Description of the task:
All lines up to and including the one that contains "- 4. Provide" are to be transcribed exactly, starting from the first line of the records.

Records from a data collection
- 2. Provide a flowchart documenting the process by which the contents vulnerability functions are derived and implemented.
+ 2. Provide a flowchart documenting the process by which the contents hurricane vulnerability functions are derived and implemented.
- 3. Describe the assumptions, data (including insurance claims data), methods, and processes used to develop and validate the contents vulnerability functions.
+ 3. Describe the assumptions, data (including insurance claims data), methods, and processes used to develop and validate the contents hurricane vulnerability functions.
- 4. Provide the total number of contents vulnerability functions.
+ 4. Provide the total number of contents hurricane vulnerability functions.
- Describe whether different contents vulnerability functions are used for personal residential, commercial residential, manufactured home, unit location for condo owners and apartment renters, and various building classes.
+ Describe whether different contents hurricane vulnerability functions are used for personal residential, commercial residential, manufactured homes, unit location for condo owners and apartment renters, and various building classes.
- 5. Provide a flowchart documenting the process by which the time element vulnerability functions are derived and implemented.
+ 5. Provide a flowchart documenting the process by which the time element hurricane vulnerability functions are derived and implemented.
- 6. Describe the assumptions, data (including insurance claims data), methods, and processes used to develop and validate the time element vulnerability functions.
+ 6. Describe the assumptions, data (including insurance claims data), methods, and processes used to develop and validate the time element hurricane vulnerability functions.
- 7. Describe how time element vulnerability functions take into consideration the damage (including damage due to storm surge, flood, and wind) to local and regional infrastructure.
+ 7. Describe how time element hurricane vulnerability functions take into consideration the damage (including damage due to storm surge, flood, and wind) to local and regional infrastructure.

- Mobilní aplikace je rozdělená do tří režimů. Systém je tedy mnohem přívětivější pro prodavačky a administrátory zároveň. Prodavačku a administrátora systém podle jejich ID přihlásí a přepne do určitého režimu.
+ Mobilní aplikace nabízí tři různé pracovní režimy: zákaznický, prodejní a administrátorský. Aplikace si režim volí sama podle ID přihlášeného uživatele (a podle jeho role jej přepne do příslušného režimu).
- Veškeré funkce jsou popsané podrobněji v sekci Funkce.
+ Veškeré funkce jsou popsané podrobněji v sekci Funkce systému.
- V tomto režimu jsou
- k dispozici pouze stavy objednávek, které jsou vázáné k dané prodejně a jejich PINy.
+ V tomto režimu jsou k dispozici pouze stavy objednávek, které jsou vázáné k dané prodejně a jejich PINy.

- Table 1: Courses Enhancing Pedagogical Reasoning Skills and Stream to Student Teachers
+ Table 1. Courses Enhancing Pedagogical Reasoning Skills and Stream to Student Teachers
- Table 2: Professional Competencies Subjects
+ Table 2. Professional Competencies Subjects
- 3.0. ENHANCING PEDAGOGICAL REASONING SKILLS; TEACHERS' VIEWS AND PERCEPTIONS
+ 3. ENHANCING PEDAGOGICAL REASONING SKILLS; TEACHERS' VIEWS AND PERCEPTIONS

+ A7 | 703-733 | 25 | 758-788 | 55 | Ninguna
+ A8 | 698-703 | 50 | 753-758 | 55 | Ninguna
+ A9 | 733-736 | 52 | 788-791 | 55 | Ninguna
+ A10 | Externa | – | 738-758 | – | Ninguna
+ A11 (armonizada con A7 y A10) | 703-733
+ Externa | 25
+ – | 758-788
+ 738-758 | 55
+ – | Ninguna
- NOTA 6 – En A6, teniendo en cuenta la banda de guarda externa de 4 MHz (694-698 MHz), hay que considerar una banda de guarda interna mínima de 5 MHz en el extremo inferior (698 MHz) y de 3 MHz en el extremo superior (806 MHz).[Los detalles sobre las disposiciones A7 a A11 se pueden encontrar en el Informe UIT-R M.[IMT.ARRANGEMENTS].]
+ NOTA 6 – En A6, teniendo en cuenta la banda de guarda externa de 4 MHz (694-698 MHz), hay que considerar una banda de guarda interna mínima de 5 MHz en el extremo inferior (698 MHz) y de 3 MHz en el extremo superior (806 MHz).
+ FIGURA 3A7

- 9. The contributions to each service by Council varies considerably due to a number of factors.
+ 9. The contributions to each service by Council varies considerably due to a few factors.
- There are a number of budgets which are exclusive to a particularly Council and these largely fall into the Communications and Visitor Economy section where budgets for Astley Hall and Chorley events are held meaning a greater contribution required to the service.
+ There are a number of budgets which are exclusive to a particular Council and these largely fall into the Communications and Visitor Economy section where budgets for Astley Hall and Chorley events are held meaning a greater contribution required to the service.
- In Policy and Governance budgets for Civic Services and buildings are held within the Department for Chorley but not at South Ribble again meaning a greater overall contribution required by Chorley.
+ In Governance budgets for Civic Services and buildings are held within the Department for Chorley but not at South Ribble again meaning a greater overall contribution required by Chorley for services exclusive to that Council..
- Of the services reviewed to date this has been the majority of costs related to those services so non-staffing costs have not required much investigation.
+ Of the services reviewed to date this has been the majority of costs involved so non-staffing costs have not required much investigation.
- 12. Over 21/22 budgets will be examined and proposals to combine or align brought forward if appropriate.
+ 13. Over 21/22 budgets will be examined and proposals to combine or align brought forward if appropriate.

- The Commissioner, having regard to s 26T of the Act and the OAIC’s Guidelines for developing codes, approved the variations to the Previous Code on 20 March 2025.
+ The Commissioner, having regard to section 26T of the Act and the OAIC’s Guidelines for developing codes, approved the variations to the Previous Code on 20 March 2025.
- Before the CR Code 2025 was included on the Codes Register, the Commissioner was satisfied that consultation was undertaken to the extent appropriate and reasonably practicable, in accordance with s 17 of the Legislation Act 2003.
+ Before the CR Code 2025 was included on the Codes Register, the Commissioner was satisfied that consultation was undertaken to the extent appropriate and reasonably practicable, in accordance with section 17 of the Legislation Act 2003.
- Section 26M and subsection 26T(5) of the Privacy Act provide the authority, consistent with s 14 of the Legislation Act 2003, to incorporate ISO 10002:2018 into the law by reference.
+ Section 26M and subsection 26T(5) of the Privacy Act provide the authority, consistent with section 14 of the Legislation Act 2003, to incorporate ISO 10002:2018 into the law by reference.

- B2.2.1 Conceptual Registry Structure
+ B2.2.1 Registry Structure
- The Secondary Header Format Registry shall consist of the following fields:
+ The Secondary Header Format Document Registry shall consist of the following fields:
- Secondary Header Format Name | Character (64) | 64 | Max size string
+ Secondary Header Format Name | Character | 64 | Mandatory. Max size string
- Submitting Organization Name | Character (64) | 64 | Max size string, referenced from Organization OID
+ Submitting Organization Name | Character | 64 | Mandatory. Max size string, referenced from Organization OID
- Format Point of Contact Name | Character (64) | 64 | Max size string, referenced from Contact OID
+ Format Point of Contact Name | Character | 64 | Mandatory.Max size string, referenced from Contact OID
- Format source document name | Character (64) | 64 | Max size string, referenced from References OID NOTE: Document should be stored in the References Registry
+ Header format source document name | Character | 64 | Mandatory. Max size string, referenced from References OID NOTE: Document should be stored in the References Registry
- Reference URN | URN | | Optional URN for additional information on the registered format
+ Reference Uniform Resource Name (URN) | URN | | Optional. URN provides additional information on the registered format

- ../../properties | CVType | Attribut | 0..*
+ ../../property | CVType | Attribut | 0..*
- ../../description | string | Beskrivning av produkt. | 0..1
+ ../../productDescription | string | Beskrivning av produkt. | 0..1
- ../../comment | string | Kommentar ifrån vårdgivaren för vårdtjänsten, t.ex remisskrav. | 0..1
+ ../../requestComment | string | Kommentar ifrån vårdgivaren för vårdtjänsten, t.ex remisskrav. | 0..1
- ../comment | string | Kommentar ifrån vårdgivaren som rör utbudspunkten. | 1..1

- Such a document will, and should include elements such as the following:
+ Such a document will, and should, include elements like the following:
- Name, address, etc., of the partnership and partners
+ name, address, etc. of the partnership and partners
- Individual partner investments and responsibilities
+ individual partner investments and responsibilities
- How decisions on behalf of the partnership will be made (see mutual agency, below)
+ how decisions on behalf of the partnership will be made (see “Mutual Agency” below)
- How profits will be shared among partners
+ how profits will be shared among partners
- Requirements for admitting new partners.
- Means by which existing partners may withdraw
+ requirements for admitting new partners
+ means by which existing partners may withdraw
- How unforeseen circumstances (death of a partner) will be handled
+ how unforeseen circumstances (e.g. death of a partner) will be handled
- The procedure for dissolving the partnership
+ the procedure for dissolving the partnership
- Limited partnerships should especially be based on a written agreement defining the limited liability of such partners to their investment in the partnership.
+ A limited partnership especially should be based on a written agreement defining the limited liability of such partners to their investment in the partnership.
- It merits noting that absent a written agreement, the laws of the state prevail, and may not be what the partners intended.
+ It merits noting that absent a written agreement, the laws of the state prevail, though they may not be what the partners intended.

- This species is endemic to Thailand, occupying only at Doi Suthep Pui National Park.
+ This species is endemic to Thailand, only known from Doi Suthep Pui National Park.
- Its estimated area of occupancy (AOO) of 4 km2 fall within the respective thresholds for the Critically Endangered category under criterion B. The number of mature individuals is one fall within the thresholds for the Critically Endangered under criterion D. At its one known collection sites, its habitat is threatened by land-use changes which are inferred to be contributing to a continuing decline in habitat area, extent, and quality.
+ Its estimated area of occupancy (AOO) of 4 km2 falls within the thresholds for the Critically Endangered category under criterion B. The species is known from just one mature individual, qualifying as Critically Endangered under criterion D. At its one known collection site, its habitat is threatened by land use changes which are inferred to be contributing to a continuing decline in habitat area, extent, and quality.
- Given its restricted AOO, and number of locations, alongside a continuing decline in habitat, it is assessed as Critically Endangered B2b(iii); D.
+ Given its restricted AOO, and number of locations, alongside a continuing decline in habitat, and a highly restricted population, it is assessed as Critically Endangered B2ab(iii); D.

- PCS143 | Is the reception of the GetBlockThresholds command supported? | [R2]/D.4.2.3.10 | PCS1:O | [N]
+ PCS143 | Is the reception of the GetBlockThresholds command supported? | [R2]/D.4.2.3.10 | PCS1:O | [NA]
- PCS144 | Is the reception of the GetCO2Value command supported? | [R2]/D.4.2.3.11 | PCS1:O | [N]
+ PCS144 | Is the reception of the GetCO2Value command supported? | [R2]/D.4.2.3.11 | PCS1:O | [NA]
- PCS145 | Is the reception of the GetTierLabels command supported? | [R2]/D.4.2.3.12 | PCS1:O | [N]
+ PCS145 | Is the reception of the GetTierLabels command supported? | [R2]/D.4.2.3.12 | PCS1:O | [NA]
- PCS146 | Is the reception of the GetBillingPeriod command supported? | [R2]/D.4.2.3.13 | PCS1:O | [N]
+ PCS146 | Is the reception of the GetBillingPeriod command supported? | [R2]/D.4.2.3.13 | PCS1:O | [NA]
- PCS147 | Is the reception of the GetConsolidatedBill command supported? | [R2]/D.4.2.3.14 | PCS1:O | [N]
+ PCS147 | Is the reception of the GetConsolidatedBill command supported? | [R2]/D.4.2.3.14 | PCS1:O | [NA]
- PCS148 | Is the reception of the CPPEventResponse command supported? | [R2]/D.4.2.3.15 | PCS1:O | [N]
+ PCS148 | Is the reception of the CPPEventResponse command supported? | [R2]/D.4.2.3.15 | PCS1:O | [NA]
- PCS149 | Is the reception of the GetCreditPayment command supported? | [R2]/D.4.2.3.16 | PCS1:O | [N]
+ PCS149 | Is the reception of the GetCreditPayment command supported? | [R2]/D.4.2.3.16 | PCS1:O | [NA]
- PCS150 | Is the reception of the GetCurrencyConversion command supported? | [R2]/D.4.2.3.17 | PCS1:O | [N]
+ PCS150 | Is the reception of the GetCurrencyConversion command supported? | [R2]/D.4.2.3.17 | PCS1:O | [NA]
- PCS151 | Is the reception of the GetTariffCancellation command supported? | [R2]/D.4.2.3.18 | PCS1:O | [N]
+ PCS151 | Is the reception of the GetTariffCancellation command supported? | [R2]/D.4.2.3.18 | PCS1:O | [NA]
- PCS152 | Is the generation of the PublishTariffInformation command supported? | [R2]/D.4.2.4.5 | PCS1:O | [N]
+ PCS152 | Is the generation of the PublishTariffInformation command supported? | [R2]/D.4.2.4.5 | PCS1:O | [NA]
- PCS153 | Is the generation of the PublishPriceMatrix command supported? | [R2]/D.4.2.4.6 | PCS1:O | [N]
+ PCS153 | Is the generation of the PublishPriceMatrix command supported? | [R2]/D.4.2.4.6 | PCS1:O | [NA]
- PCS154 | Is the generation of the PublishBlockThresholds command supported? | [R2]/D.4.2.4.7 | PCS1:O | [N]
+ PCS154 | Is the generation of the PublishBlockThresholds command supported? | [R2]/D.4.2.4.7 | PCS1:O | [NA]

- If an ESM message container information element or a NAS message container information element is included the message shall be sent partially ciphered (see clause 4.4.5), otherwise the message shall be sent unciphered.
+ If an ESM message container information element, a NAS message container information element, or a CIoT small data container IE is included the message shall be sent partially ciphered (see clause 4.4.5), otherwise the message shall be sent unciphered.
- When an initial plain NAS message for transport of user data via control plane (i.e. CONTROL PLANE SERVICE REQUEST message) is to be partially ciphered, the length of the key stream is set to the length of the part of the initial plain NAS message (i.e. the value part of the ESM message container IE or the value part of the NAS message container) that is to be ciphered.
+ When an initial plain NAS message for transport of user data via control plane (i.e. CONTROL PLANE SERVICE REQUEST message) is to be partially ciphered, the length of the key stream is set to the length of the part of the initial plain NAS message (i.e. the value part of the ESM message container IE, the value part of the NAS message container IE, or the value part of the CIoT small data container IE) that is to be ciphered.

Completed task:
- 2. Provide a flowchart documenting the process by which the contents vulnerability functions are derived and implemented.
+ 2. Provide a flowchart documenting the process by which the contents hurricane vulnerability functions are derived and implemented.
- 3. Describe the assumptions, data (including insurance claims data), methods, and processes used to develop and validate the contents vulnerability functions.
+ 3. Describe the assumptions, data (including insurance claims data), methods, and processes used to develop and validate the contents hurricane vulnerability functions.
- 4. Provide the total number of contents vulnerability functions.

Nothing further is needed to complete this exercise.